Hace siete años, quienes participamos de la multitudinaria marcha por la Noche del Apagón fuimos infiltrados y espiados con absoluta impunidad por una empresa contratada por Ledesma. Algunos colegas experimentados se dieron cuenta de que nos vigilaban, otros marchamos inadvertidos desde Calilegua hasta Libertador y lloramos porque era la primera manifestación sin Olga. Antes de morir de un cáncer inducido por la bagazosis, ella había dejado preparados los detalles de la organización, y una denuncia contra el ingenio para que el acopio del desecho de la caña a cielo abierto dejara de contaminar a su pueblo. Cuando sus cenizas se mezclaron con la tierra de la plaza donde marchó tantos años reclamando por su marido desaparecido, se escuchó el lamento de las copleras, mineras e indígenas, obreras “golondrina” que encomendaban su alma al cielo, mientras las demás mujeres y hombres que siguieron sus pasos en la militancia social gritaban “¡presente!”. “Tengo la esperanza de no irme de este mundo sin que algún gobierno le exija a la empresa que ponga filtros en las chimeneas y que saquen esa montaña de desecho de bagazo que enferma a la gente; alguien tiene que tomar la decisión, que estos señores feudales paguen sus impuestos”, había dicho Olga antes de morir, en marzo de 2005.
El documental de Fernando Krichmar, Diablo, Familia y Propiedad, relata una leyenda según la cual los dueños de los ingenios azucareros tenían un pacto con el Diablo, llamado El Familiar, que consistía en entregar determinada cantidad de trabajadores por cosecha para alimento del Familiar, y a cambio tendrían prosperidad en los negocios. Algunos historiadores asocian este mito a las desapariciones durante la dictadura, otros sostienen que su origen es mucho más antiguo.

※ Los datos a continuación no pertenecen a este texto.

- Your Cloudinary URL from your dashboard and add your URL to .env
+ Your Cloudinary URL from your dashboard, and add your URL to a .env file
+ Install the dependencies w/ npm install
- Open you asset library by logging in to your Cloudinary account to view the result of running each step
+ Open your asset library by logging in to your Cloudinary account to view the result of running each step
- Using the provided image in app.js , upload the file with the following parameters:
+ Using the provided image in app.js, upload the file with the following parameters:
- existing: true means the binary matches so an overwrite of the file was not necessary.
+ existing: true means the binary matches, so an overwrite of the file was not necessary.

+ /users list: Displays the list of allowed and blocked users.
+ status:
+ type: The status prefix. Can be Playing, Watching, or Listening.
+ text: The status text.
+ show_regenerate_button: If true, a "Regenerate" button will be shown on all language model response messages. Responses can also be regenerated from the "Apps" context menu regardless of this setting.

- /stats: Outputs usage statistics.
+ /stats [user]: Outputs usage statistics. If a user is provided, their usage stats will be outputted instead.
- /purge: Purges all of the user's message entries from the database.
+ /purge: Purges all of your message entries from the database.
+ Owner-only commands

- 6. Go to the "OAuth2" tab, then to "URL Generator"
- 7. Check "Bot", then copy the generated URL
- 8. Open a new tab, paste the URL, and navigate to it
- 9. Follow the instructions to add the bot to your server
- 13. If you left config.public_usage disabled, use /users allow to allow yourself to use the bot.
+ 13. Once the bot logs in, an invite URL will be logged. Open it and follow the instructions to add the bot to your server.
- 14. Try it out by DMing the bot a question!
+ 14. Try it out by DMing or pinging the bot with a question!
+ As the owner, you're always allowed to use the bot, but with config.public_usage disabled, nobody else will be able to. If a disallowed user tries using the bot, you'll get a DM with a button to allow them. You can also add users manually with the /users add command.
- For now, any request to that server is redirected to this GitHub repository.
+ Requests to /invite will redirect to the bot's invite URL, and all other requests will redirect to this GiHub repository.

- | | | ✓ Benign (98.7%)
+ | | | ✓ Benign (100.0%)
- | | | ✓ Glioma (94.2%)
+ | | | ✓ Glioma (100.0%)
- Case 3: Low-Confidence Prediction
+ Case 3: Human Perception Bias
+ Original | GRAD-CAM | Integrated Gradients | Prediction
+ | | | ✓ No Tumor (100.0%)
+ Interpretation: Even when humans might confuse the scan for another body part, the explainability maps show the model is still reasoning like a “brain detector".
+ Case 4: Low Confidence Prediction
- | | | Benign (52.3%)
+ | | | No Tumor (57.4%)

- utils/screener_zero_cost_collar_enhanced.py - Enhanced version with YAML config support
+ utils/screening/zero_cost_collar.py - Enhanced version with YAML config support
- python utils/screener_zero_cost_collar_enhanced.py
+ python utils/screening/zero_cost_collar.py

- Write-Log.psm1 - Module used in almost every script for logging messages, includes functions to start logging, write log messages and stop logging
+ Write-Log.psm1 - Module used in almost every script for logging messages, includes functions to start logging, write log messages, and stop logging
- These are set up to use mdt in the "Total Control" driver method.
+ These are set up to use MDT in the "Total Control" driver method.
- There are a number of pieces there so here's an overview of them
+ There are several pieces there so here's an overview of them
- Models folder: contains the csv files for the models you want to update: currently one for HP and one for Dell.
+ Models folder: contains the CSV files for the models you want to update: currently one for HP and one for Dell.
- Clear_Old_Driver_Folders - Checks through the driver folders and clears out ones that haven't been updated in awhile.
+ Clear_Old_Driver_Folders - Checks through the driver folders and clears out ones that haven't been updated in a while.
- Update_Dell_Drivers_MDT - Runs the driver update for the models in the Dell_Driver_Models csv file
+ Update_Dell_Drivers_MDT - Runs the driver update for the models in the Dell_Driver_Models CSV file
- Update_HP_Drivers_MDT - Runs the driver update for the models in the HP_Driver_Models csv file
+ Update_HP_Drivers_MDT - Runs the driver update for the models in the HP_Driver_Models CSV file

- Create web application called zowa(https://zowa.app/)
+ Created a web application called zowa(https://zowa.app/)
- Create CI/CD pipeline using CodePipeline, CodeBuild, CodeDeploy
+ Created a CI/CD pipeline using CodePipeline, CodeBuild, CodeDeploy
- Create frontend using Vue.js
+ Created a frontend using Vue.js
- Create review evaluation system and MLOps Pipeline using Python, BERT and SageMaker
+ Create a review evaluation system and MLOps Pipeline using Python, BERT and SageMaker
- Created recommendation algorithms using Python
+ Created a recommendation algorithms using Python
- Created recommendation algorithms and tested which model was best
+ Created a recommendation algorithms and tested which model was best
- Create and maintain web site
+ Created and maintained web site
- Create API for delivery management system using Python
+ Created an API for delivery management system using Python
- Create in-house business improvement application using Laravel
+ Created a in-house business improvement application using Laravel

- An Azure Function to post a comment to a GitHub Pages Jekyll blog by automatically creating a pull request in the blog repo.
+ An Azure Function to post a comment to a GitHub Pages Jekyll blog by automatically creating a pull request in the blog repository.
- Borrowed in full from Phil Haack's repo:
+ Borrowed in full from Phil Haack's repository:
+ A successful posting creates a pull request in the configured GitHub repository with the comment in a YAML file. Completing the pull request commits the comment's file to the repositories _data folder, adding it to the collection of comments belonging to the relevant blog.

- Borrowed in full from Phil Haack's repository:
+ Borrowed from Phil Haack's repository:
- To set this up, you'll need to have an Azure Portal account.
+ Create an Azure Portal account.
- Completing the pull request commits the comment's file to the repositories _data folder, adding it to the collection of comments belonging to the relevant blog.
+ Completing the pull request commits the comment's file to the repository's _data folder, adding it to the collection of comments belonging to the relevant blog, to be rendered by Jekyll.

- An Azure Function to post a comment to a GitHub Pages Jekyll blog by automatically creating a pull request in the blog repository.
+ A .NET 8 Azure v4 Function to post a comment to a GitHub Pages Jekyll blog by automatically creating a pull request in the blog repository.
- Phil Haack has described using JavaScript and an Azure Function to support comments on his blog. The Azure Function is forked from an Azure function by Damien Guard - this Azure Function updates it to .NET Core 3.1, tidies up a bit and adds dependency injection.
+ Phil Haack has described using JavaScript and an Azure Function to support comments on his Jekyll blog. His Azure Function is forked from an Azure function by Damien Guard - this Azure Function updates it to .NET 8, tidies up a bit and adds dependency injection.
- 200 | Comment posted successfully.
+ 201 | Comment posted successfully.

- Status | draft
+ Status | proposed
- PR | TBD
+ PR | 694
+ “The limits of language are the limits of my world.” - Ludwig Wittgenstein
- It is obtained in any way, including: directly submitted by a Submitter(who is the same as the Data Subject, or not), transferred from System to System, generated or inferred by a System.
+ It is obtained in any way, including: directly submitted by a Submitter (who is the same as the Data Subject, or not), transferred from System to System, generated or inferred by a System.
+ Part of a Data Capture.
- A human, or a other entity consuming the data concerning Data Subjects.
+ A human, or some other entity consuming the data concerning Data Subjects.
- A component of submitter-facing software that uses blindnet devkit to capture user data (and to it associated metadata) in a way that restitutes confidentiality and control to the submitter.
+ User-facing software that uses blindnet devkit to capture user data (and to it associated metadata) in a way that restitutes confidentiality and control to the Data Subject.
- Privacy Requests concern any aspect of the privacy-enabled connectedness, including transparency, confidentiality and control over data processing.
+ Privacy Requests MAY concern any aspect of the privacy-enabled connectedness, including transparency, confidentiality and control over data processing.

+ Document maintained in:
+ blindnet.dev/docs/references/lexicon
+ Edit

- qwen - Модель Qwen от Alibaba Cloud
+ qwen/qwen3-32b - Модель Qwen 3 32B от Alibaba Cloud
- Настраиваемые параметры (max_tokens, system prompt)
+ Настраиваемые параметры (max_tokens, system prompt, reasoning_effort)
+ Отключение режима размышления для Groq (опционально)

En cualquier caso, la reactivación de los procesos por delitos de lesa humanidad en Jujuy quizá marquen que llegó la hora de ponerle nombre y apellido al “Familiar”. Algo empezó a cambiar en Libertador-Ledesma, el temor reverencial que allí se respira ante el poderoso gigante del azúcar habría comenzado lentamente a quebrarse. Y aunque el dominio del feudo de los Blaquier se resiste, las conciencias que los Arédez despertaron anhelan que sea el principio del fin de la impunidad.